5.2.6 En définitive, l’ensemble des éléments au dossier conduit la Chambre d’appel à retenir, à l’instar du Tribunal, que les parties avaient la réelle et commune intention de fixer le salaire horaire de l’intimé à 150 fr. par heure de présence lorsqu’elles ont conclu le contrat de travail, puisqu’elles ont exécuté leur accord de la sorte pendant près de deux ans et que l’appelante n’a pas démontré avoir été dans l’erreur en s’acquittant de ce salaire, ni que l’intimé ne pouvait pas partir de l’idée qu’il s’agissait du salaire horaire correspondant à l’heure de présence.

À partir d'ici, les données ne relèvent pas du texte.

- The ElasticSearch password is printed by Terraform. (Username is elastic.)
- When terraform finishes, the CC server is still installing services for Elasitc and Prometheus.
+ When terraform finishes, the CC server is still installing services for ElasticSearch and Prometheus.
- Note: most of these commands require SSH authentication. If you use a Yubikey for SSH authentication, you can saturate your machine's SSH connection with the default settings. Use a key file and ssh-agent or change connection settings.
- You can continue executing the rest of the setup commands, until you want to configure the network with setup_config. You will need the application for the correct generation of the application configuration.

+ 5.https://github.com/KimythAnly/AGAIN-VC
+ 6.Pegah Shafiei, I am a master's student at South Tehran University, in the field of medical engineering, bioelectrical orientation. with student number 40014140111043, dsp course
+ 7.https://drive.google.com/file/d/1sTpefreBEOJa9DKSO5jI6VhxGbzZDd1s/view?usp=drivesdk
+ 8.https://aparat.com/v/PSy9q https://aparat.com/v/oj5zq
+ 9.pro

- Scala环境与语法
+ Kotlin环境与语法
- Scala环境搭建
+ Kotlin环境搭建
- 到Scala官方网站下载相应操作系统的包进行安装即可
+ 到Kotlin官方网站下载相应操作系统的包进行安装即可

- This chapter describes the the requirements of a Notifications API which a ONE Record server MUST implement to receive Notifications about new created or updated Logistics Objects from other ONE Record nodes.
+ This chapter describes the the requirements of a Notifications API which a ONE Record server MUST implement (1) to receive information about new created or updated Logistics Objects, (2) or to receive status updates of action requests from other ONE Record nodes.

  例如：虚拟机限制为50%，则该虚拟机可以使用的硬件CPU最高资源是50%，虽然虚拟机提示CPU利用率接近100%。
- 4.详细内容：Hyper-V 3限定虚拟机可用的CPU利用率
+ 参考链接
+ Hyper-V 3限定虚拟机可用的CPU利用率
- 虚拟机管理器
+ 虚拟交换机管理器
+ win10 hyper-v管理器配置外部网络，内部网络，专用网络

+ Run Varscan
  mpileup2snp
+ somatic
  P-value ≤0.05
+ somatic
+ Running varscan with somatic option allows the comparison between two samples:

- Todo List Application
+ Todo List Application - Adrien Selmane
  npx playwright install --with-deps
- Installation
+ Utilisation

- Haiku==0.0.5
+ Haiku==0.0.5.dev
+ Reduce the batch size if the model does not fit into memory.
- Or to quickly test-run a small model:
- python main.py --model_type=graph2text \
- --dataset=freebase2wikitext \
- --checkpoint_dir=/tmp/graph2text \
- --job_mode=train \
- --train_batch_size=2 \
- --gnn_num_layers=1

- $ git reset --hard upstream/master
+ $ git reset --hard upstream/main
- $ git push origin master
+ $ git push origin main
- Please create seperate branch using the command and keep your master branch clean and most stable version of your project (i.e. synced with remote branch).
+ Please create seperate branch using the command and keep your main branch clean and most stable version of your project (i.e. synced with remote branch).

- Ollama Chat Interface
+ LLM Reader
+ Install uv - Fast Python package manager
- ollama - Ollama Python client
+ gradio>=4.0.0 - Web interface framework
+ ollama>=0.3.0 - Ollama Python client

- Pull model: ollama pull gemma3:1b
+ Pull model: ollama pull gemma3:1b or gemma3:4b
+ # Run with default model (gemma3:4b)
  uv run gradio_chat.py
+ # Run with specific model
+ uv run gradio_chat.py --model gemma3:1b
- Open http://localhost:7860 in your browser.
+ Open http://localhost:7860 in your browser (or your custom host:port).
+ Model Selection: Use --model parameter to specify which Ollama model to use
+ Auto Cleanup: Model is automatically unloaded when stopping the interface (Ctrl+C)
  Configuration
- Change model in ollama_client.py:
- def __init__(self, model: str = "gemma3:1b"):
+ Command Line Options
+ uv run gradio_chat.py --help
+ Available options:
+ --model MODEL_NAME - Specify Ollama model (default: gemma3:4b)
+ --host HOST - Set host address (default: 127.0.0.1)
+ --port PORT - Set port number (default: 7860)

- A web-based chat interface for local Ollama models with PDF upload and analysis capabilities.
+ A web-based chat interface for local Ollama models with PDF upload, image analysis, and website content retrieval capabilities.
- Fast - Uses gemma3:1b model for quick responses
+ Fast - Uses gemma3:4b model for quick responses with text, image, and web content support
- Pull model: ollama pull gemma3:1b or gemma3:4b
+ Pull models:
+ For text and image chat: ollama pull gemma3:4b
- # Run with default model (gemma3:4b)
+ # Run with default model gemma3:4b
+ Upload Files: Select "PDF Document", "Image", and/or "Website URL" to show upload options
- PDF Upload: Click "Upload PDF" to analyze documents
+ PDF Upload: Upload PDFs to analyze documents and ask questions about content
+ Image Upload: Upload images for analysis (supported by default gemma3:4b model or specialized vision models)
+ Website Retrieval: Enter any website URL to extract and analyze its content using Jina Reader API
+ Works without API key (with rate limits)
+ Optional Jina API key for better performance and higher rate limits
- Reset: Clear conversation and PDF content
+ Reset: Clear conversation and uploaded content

L'appelante ne dispose ainsi d'aucune prétention envers l'intimé en restitution de salaires trop perçus (cf. également C/2______/2021), si bien qu'elle ne peut se prévaloir de la compensation pour s'opposer au paiement des sommes qu'elle lui doit.

Les chiffres 3 à 5 et 8 du dispositif du jugement entrepris seront par conséquent confirmés, étant précisé que l'appelante ne remet pas en cause les calculs opérés par le Tribunal et se contente d'indiquer de manière toute générale, s'agissant du chiffre 5, que l'employé avait régulièrement pris ses vacances, sans l'établir.

6.             L'appelante remet en cause le certificat de travail en tant qu'il comporte la mention "nous quitte libre de tout engagement". Elle fait valoir qu'une telle mention équivaudrait à donner à l'intimé un solde de tout compte, alors que des procédures civiles (C/2______/2021) étaient en cours pour récupérer les montants versés en trop à l'employé.

Or, au vu de l'issue du litige, les prétentions de l'employeuse sont infondées et l'intimé ne doit plus rien à l'appelante, si bien que son grief se révèle infondé. De plus, l'expression "libre de tout engagement" signifie davantage que l'employé est libre de s'engager auprès d'un nouvel employeur, sans que des clauses contractuelles, telles qu'une clause de non-concurrence, n'y fasse obstacle.

Partant, le chiffre 7 du dispositif du jugement entrepris sera confirmé.

7.             La valeur litigieuse étant inférieure à 50'000 fr., il ne sera pas prélevé de frais judiciaires (art. 116 al. 1 CPC; art. 19 al. 3 let. c LaCC; art. 71 RTFMC).

Il n'est pas alloué de dépens dans les causes soumises à la juridiction des prud’hommes (art. 22 al. 2 LaCC).

* * * * *


PAR CES MOTIFS,
La Chambre des prud’hommes :


A la forme
:

Déclare recevable l'appel interjeté le 22 avril 2024 par A______ SA contre le jugement JTPH/437/2023 rendu le 18 décembre 2023 par le Tribunal des prud’hommes dans la cause C/4923/2021.

Au fond :

Confirme ce jugement.

Déboute les parties de toutes autres conclusions.

Sur les frais :

Dit qu'il n'est pas perçu de frais judiciaires ni alloué de dépens d'appel.

Siégeant :

Madame Ursula ZEHETBAUER GHAVAMI, présidente; Madame Monique FORNI, Monsieur Aurélien WITZIG, juges assesseurs; Madame Fabia CURTI, greffière.

 

 

 

 

 

 

 

Indication des voies de recours et valeur litigieuse :

 

Conformément aux art. 72 ss de la loi fédérale sur le Tribunal fédéral du 17 juin 2005 (LTF; RS 173.110), le présent arrêt peut être porté dans les trente jours qui suivent sa notification avec expédition complète (art. 100 al. 1 LTF) par-devant le Tribunal fédéral par la voie du recours en matière civile.

 

Le recours doit être adressé au Tribunal fédéral, 1000 Lausanne 14.

 

Valeur litigieuse des conclusions pécuniaires au sens de la LTF supérieure ou égale à 15'000 fr.